The SmlMC Model Checker

Dr. Dobb's Journal March 2003

Verifying that implementation meets the design specs

By Wouter Boeke

Wouter formerly worked in the R&D department of Lucent Technologies. He can be contacted at w.m.boeke@chello.nl.

Model checking is a method for verifying whether an implementation satisfies a design specification. To model check a system, you must first create a model from which you can derive the system states and the transitions between those states. Furthermore, you must also be able to describe some properties of the system. If the verification tool can show that the state/transition structure satisfies the properties, it is referred to as a "model checker."

Models and properties are usually expressed in special-purpose languages. The model checker parses the model description code, examines the semantics, and enumerates all states and transitions; likewise with the properties. However, SmlMC, the model checker I present here, takes a different approach—its model and properties are specified in the Standard ML (SML) programming language (http://www.diku.dk/users/tofte/publ/tips.ps). The advantage of this approach is that users have greater freedom in writing the model by using all kinds of data types, as well as access to structuring and debugging options provided by a real programming language. (On the downside, it's not always possible to implement state reduction techniques, which are often necessary because of the enormous number of states that can be reached with model checkers. If, for instance, three independent processes can each be in 100 states, then together they form a transition system with 1 million states!)

Features that functional languages such as SML provide—which procedural languages like C++ don't—include:

Variables that keep their value as long as they are reachable.
Undeceivable type checking at compile time, yet you do not have to specify types. They are inferred by the compiler.
Functional values that can be specified and used like any other value.
Polymorphism through pattern matching.
No crashes at run time.

SML implementations differ with respect to libraries and compilation strategy. For this project, I chose Moscow ML (http:// www.dina.kvl.dk/~sestoft/mosml.html) because, apart from being well designed, some components in its library are coded in C, facilitating the access of internal data structures. This yields a hash table that works for arbitrary data types. Without the polymorphic hash function, SmlMC users would have to write dedicated hash functions for each new data type that they use.

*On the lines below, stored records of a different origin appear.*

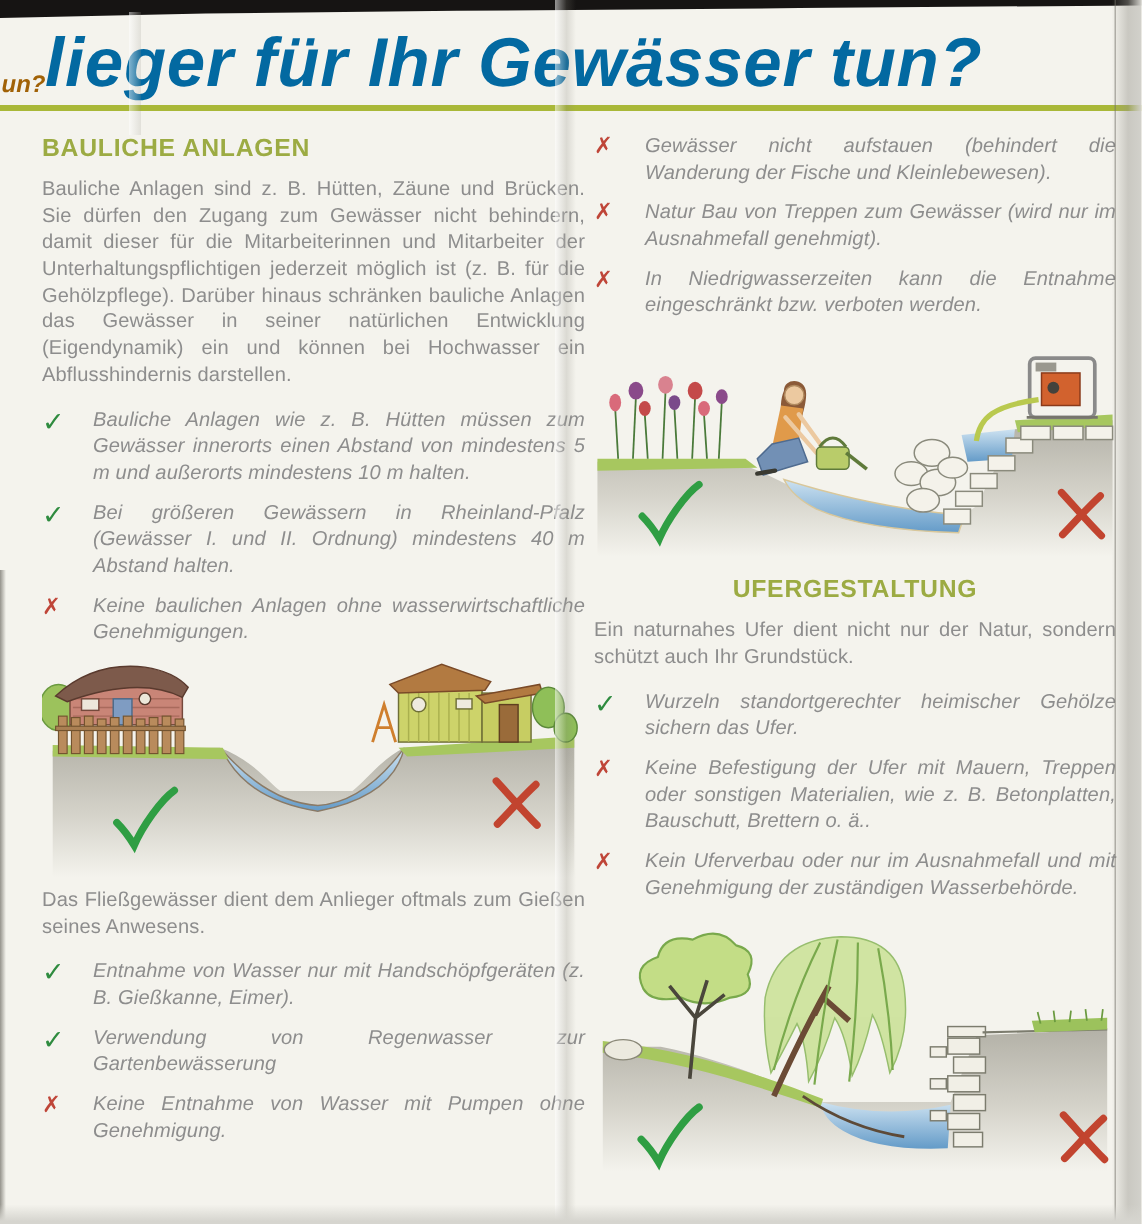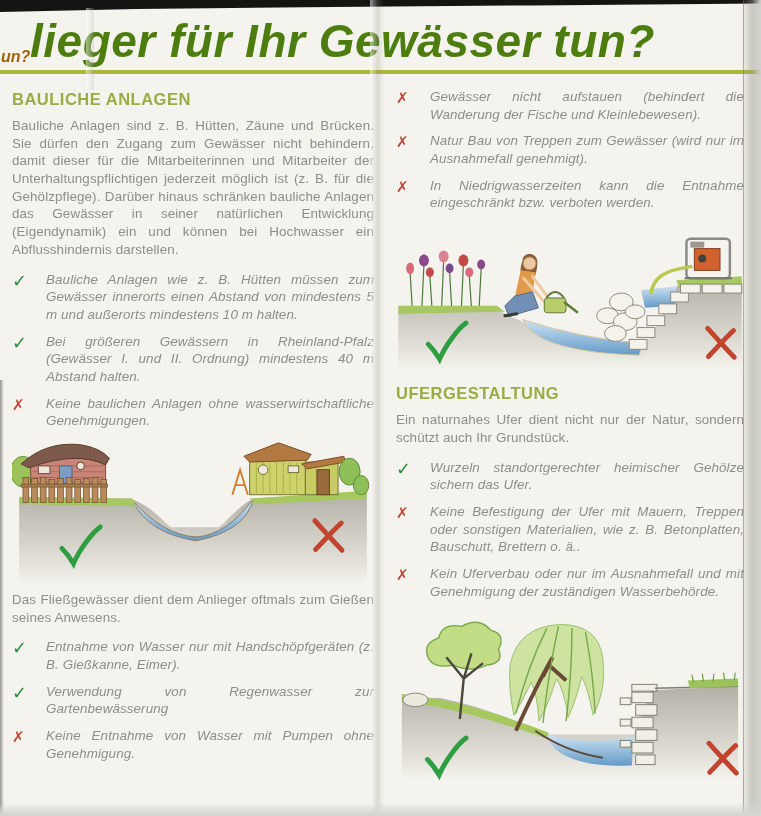"lieger für Ihr Gewässer tun?" .headline { color: #4d7c0f -> #0369a1 }
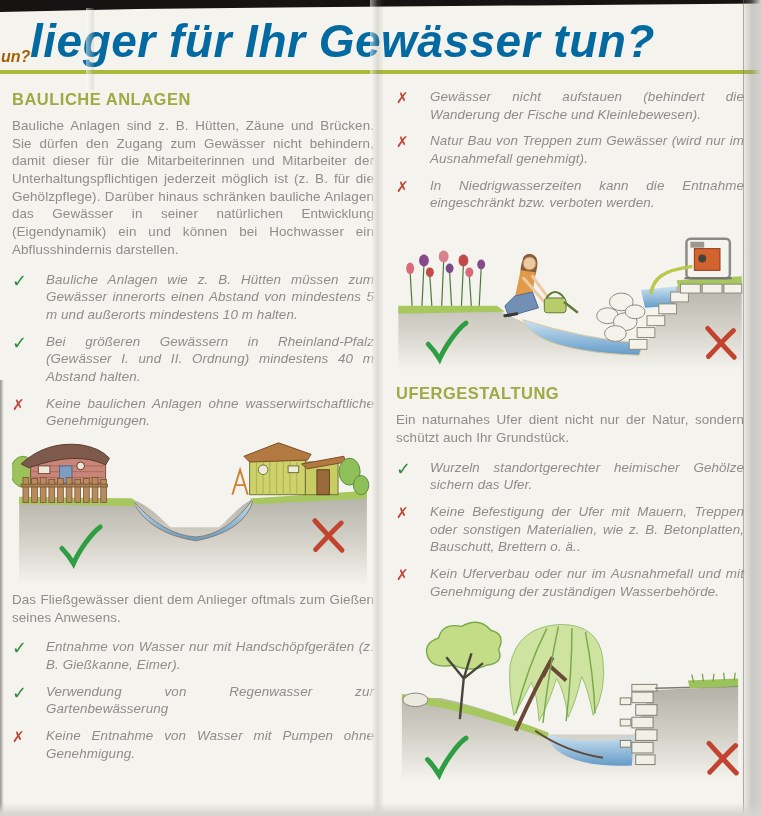"BAULICHE ANLAGEN" .col-left { left: 12px -> 28px }
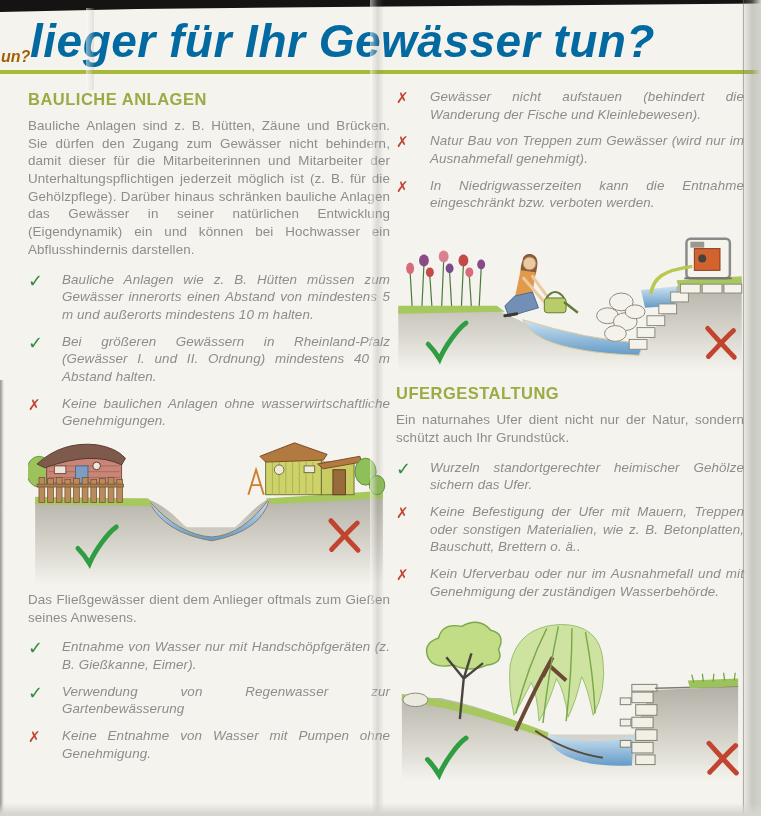"UFERGESTALTUNG" .mt { text-align: none -> center }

Event-Driven Process Synchronization

Suppose, as in Figure 1, there are three communicating processes. Further, suppose that several events by which the global state may be modified are pending. If an event fires, the global system state is evaluated and stored in a hash table if it is a new state. However, it is also possible that the events are known to occur at (or about) the same moment, although their relative order is unknown. In this case, all pending events are fired in some order, and at the end the new global state is evaluated. Next, a backtrack to the old state is performed, after which all pending events are fired again, but in a different order. This goes on until all permutations in the order of events have been exercised.

What happens when many events are pending, as the number of permutations will grow with a factorial rate? You could say that the state explosion in other model checkers is replaced by a computation explosion. SmlMC addresses this by making a limited number of random choices between all possible permutations. The threshold where this occurs is user specified.

What happens between the events? In all likelihood, some calculations are done. With most model checkers, after each atomic calculation the global state is recalculated because, for example, interaction via global variables can occur. Hence, impressive numbers of states may be reported. With SmlMC, I assume that calculations are always atomic and performed in zero time between events.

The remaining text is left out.